Can someone make a doctored jpeg or gif for us? XD

ebola
 
I think it's only discontinued if you find it unpleasant.

What does this suggest about dosing regimens people should take at home for personal, 'clandestine' treatment of depression?

200 mg nasally is probably not a good dose.
 
I dunno, that's pretty dissimilar to me. The same sort of difference as some SSRIs and amphetamine or diphenidine and 2-DPMP
^^ yes, looking at them again, they are actually not as similar as I first thought. I guess that what they have in common is that they are both tropane alkaloids.

Then again, I still think it's fascinating that they can be that relatively similar, and have such widely varying effects and potency.
 
Mimic the study. Threshold doses, repeated application weekly in a controlled setting, until depression remits.

Journal bites with sekio!


Psychedelics and Mental Health: A Population Study

Teri S. Krebs, Pål-Ørjan Johansen

Objective - To evaluate the association between the lifetime use of psychedelics and current mental health in the adult population.

Method - Data drawn from years 2001 to 2004 of the National Survey on Drug Use and Health consisted of 130,152 respondents, randomly selected to be representative of the adult population in the United States. Standardized screening measures for past year mental health included serious psychological distress (K6 scale), mental health treatment (inpatient, outpatient, medication, needed but did not receive), symptoms of eight psychiatric disorders (panic disorder, major depressive episode, mania, social phobia, general anxiety disorder, agoraphobia, posttraumatic stress disorder, and non-affective psychosis), and seven specific symptoms of non-affective psychosis. We calculated weighted odds ratios by multivariate logistic regression controlling for a range of sociodemographic variables, use of illicit drugs, risk taking behavior, and exposure to traumatic events.
Results - 21,967 respondents (13.4% weighted) reported lifetime psychedelic use. There were no significant associations between lifetime use of any psychedelics, lifetime use of specific psychedelics (LSD, psilocybin, mescaline, peyote), or past year use of LSD and increased rate of any of the mental health outcomes. Rather, in several cases psychedelic use was associated with lower rate of mental health problems.

Interestingly enough, psychedelics might not actually make you any more insane than the rest of us.

---

Exercise increases plasma THC concentrations in regular cannabis users

Alexander Wong, Mark E. Montebello, Melissa M. Norberg, Kieron Rooney, Nicholas Lintzeris, Raimondo Bruno, Jessica Booth, Jonathon C. Arnold, Iain S. McGregor

Results - Exercise induced a small, statistically significant increase in plasma THC levels accompanied by a statistically significant increase in plasma FFA and glycerol levels. Exercise-induced increases in plasma THC concentrations were positively correlated with body mass index. Fasting induced a significant increase in plasma FFA levels, and a lowering of blood glucose, but did not significantly alter plasma cannabinoid levels.

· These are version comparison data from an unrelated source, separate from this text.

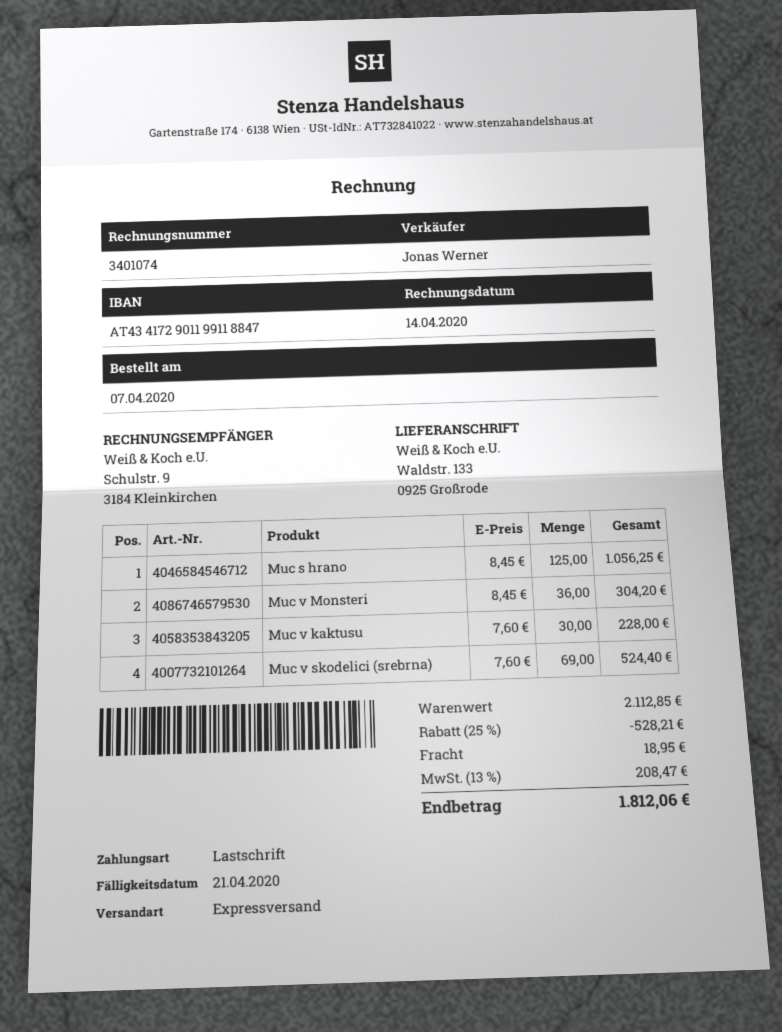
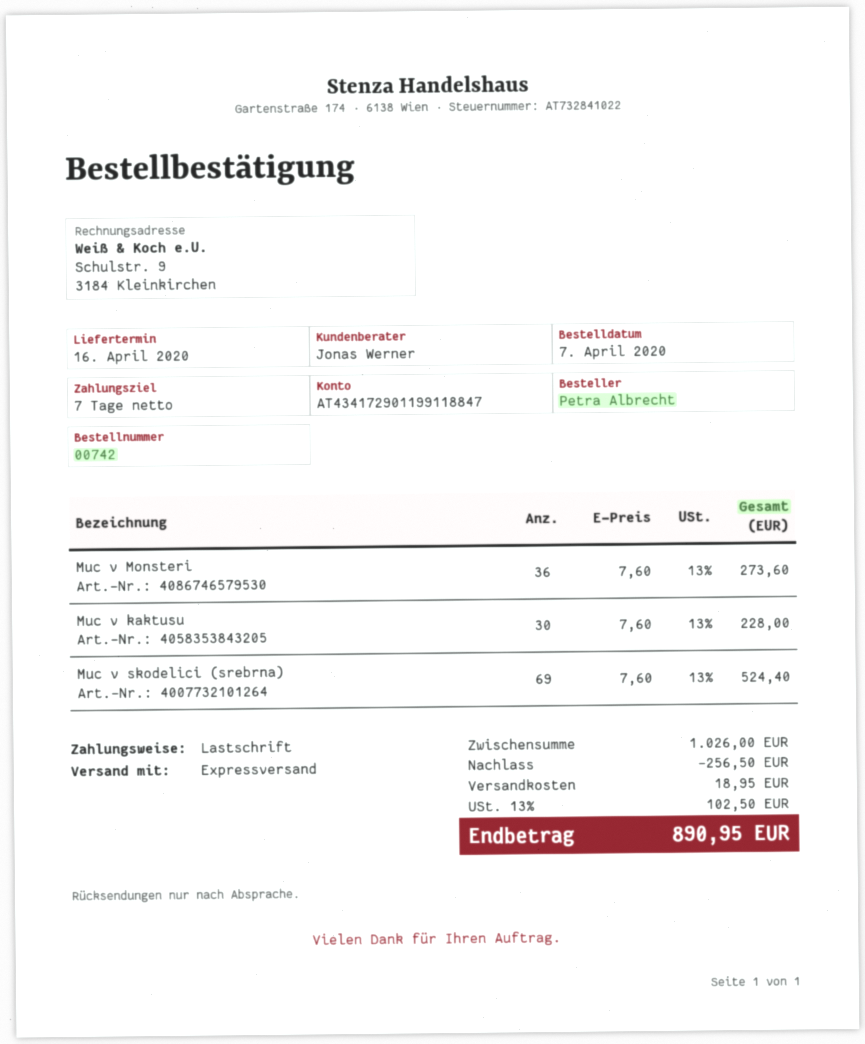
Muc s hrano: 125 x 8.45 = 1056.25 -> none
Muc v Monsteri: 36 x 8.45 = 304.20 -> 36 x 7.60 = 273.60
subtotal: 2112.85 -> 1026.00
discount: 528.21 -> 256.50
tax: 13% = 208.47 -> 13% = 102.50
total: 1812.06 -> 890.95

Exercising makes you higher, yo!
 
"If you liked it, you should have put a methylene-dioxy ring on it!"
"To all my single compounds, to all my single compounds!"
"To all my primary amines. . ."

Can someone make a doctored jpeg or gif for us? XD

ebola

ha, I've only just realised the first line wasn't the title!
 
http://arxiv.org/abs/1206.0312

Quantitative Analysis of Narrative Reports of Psychedelic Drugs

The first, in my reading, rigorous statistical work on the subjective effects of psychedelic drugs outside of a clinical setting. The interesting thing is that it is all stuff that we on bluelight could very well do ourselves, using the data available to us both on Erowid and in the Trip Reports forum. Also interesting is that the most famously spiritual compound, DPT, turns out to be the most unpredictable.

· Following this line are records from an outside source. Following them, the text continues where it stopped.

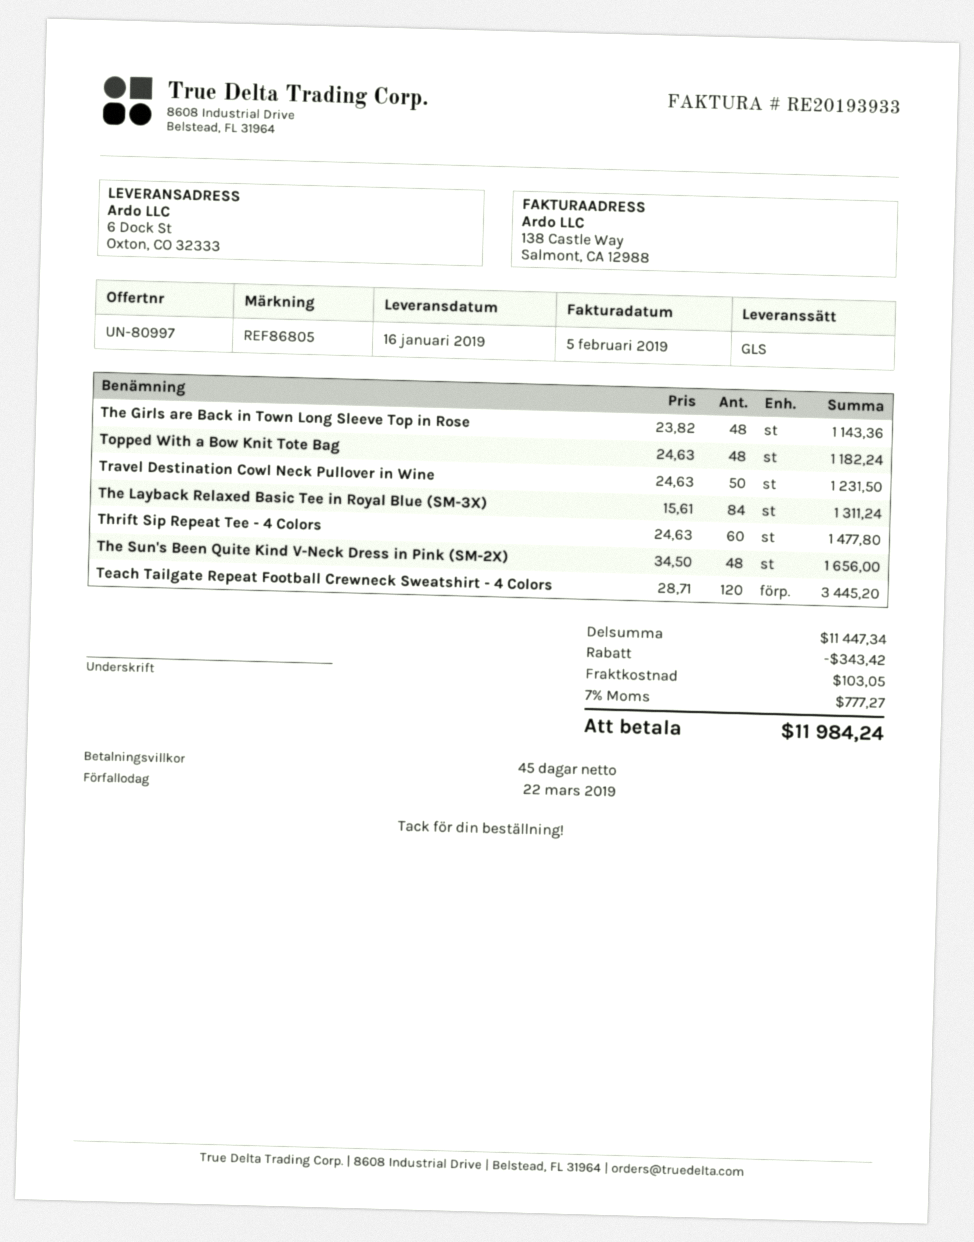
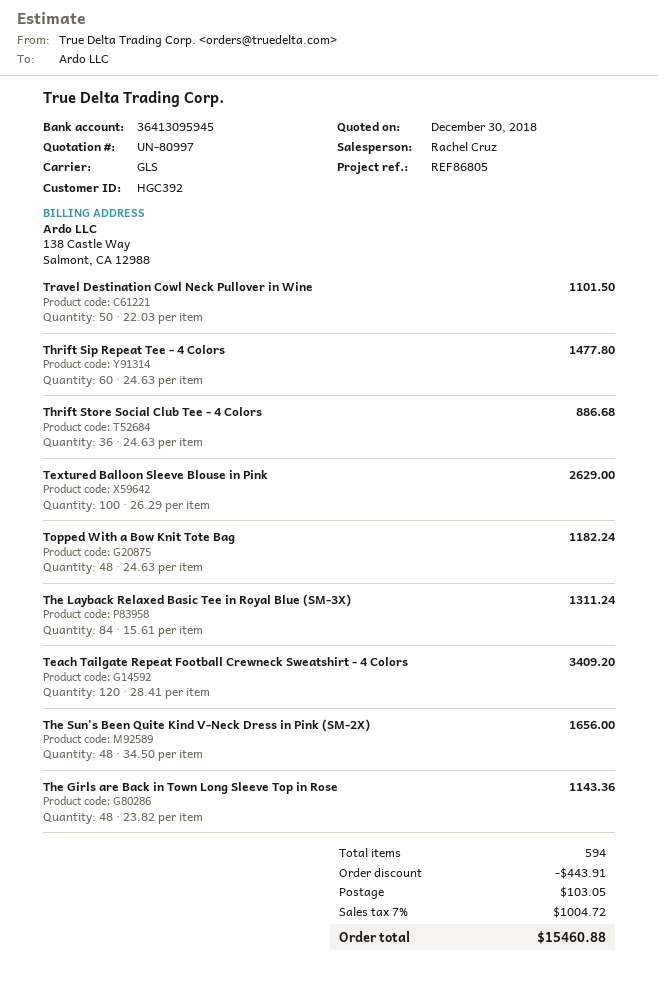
Travel Destination Cowl Neck Pullover in Wine: 50 x 24.63 = 1231.50 -> 50 x 22.03 = 1101.50
Teach Tailgate Repeat Football Crewneck Sweatshirt - 4 Colors: 120 x 28.71 = 3445.20 -> 120 x 28.41 = 3409.20
Thrift Store Social Club Tee - 4 Colors: none -> 36 x 24.63 = 886.68
Textured Balloon Sleeve Blouse in Pink: none -> 100 x 26.29 = 2629.00
discount: 343.42 -> 443.91
tax: 7% = 777.27 -> 7% = 1004.72
total: 11984.24 -> 15460.88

"You have finished three cups of the finest wine in China, and still you say you have not yet moistened your lips!"
 
http://arxiv.org/abs/1206.0312
The interesting thing is that it is all stuff that we on bluelight could very well do ourselves, using the data available to us both on Erowid and in the Trip Reports forum.

I'm not so sure about that, their software doesn't exactly sound "off the shelf". Maybe we could do without some of it by crowdsourcing some of the analysis?

Anyways nice find, thanks for the post.

edit: I like this line, "Differences between drug narratives likely also reflect author demographics and the varying context of drug use. Such potential limitations could be addressed by collecting a new corpus in which author demographic information is also obtained."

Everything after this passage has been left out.